Work instruction ::
All records are to be transcribed in full; any pictures among them are to be skipped.

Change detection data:
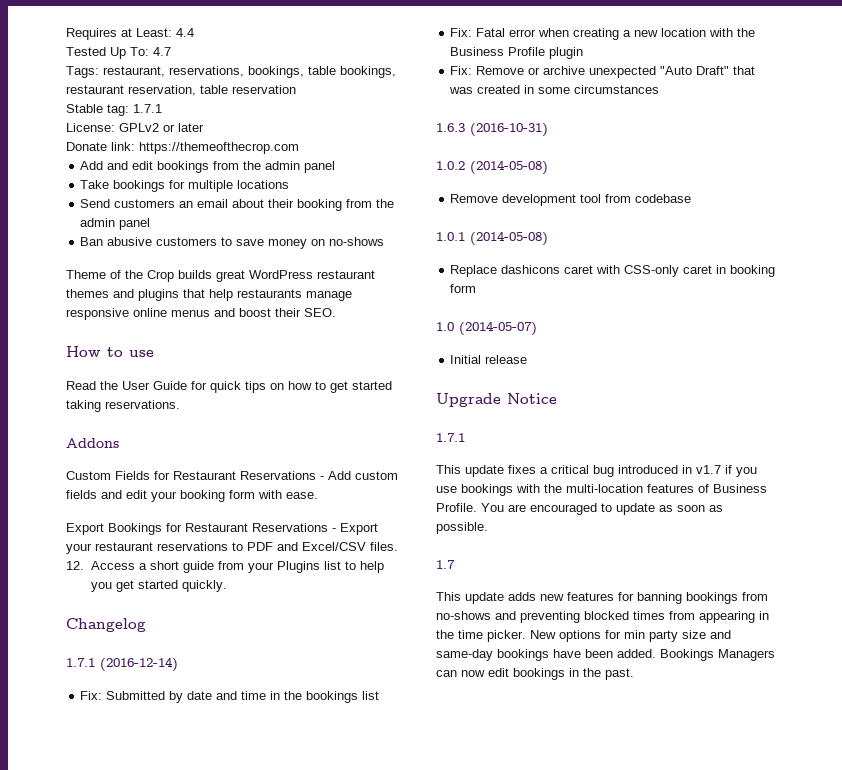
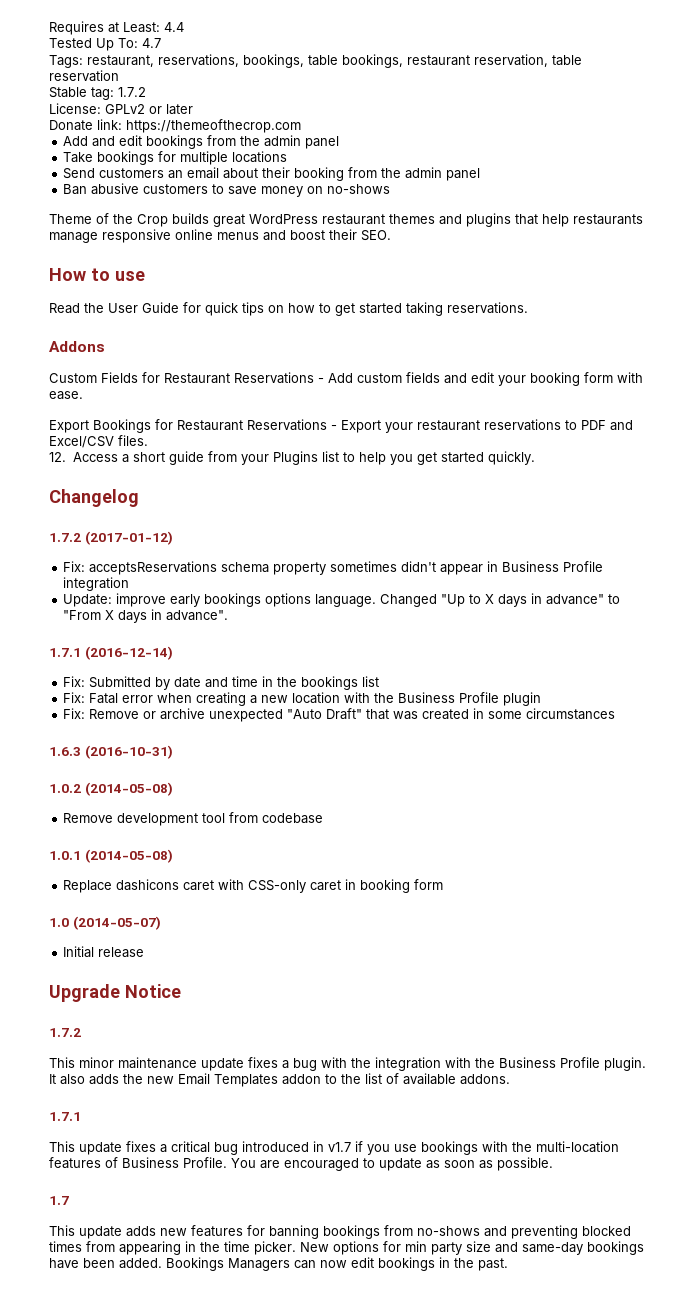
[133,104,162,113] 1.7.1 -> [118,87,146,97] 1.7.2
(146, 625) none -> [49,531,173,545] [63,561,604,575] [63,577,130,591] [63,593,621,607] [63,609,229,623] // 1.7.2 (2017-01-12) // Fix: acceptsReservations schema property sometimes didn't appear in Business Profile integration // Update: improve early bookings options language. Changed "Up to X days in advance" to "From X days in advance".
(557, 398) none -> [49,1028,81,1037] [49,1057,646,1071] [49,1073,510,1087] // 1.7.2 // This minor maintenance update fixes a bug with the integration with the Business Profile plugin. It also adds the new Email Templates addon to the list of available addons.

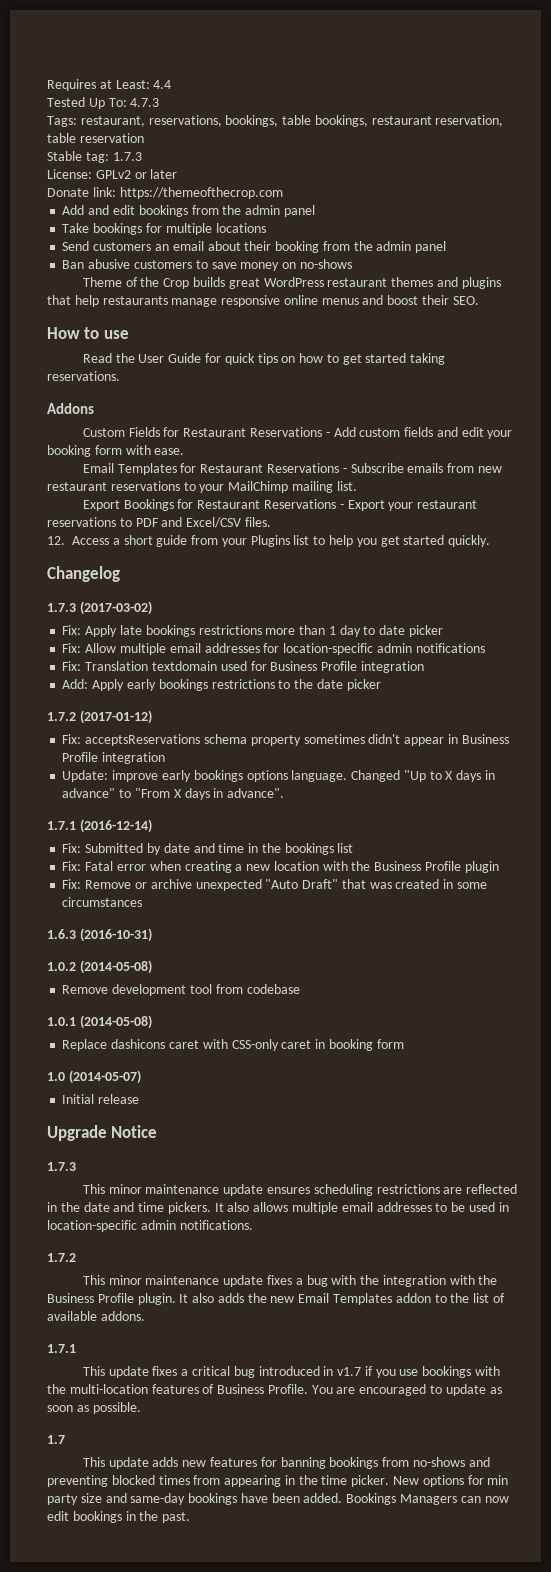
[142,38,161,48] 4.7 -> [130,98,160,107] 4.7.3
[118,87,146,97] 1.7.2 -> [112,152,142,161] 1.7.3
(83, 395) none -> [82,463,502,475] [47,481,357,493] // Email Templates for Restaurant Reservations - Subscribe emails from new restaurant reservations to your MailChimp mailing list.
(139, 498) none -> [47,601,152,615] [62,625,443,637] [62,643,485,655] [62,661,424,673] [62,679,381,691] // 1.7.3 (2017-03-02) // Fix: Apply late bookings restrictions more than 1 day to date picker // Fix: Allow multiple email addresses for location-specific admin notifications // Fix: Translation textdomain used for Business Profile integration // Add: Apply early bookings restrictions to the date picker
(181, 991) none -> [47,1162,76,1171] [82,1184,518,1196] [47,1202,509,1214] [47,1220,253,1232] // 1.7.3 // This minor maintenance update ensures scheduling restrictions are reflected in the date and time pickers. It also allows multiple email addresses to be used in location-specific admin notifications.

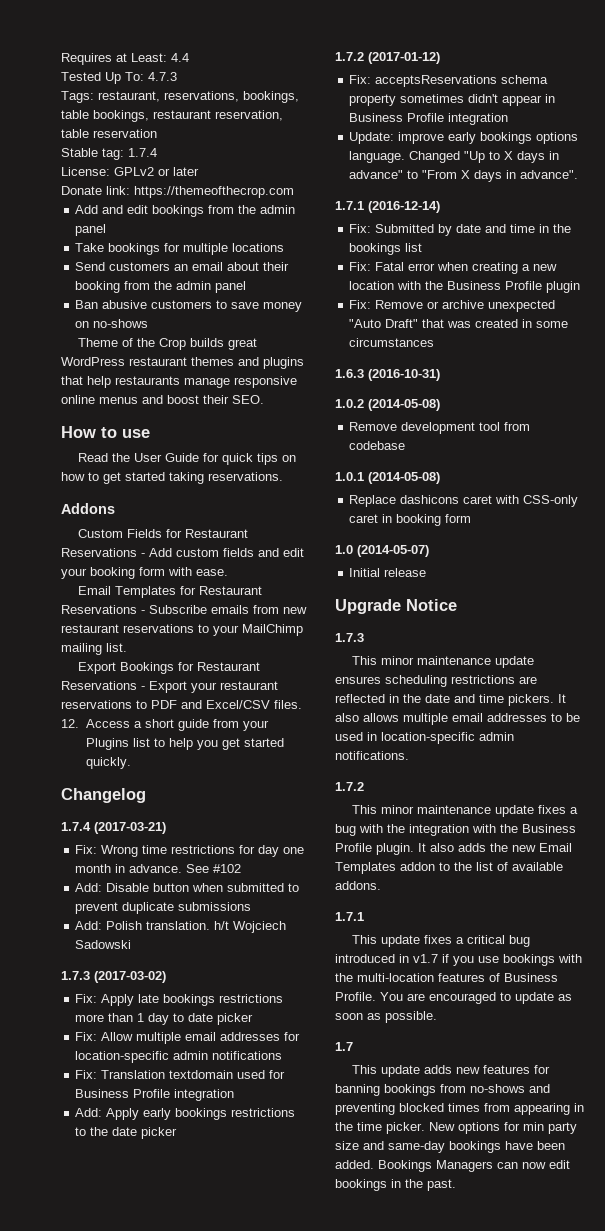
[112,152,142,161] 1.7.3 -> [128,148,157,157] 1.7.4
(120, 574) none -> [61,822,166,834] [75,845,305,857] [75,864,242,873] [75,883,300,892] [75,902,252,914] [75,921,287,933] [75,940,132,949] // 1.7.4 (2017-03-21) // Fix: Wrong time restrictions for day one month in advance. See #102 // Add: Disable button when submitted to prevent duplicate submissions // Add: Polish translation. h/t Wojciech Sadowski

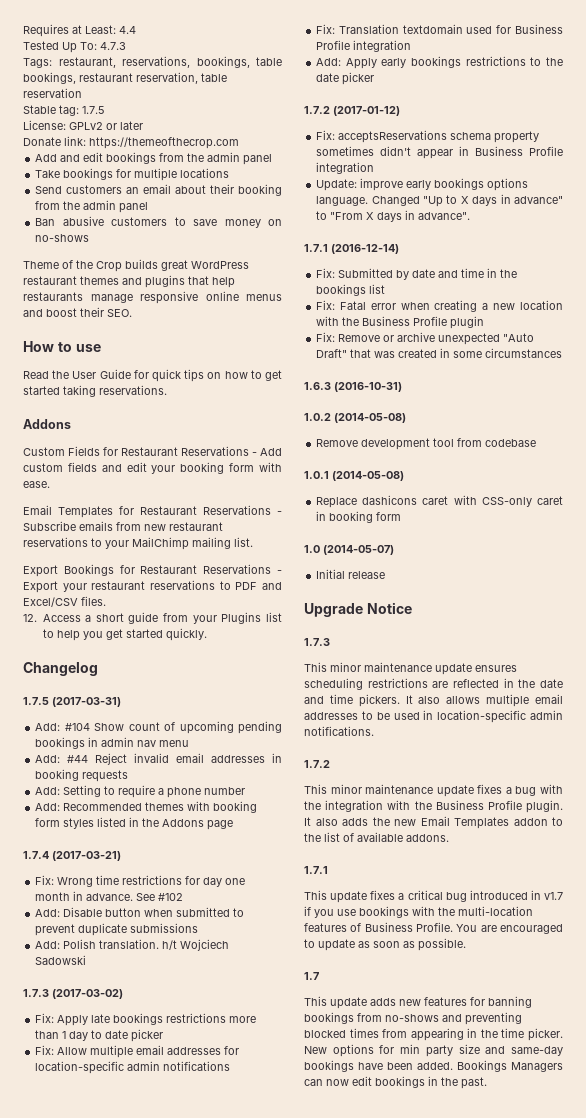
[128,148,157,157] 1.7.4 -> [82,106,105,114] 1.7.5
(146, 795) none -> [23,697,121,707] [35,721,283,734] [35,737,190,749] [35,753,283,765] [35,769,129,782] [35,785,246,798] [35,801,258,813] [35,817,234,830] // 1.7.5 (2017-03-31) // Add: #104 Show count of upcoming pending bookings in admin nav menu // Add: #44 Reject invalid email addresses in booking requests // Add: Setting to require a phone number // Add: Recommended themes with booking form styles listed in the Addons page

Exercise output ::
[133,104,162,113] 1.7.1 -> [118,87,146,97] 1.7.2
(146, 625) none -> [49,531,173,545] [63,561,604,575] [63,577,130,591] [63,593,621,607] [63,609,229,623] // 1.7.2 (2017-01-12) // Fix: acceptsReservations schema property sometimes didn't appear in Business Profile integration // Update: improve early bookings options language. Changed "Up to X days in advance" to "From X days in advance".
(557, 398) none -> [49,1028,81,1037] [49,1057,646,1071] [49,1073,510,1087] // 1.7.2 // This minor maintenance update fixes a bug with the integration with the Business Profile plugin. It also adds the new Email Templates addon to the list of available addons.

[142,38,161,48] 4.7 -> [130,98,160,107] 4.7.3
[118,87,146,97] 1.7.2 -> [112,152,142,161] 1.7.3
(83, 395) none -> [82,463,502,475] [47,481,357,493] // Email Templates for Restaurant Reservations - Subscribe emails from new restaurant reservations to your MailChimp mailing list.
(139, 498) none -> [47,601,152,615] [62,625,443,637] [62,643,485,655] [62,661,424,673] [62,679,381,691] // 1.7.3 (2017-03-02) // Fix: Apply late bookings restrictions more than 1 day to date picker // Fix: Allow multiple email addresses for location-specific admin notifications // Fix: Translation textdomain used for Business Profile integration // Add: Apply early bookings restrictions to the date picker
(181, 991) none -> [47,1162,76,1171] [82,1184,518,1196] [47,1202,509,1214] [47,1220,253,1232] // 1.7.3 // This minor maintenance update ensures scheduling restrictions are reflected in the date and time pickers. It also allows multiple email addresses to be used in location-specific admin notifications.

[112,152,142,161] 1.7.3 -> [128,148,157,157] 1.7.4
(120, 574) none -> [61,822,166,834] [75,845,305,857] [75,864,242,873] [75,883,300,892] [75,902,252,914] [75,921,287,933] [75,940,132,949] // 1.7.4 (2017-03-21) // Fix: Wrong time restrictions for day one month in advance. See #102 // Add: Disable button when submitted to prevent duplicate submissions // Add: Polish translation. h/t Wojciech Sadowski

[128,148,157,157] 1.7.4 -> [82,106,105,114] 1.7.5
(146, 795) none -> [23,697,121,707] [35,721,283,734] [35,737,190,749] [35,753,283,765] [35,769,129,782] [35,785,246,798] [35,801,258,813] [35,817,234,830] // 1.7.5 (2017-03-31) // Add: #104 Show count of upcoming pending bookings in admin nav menu // Add: #44 Reject invalid email addresses in booking requests // Add: Setting to require a phone number // Add: Recommended themes with booking form styles listed in the Addons page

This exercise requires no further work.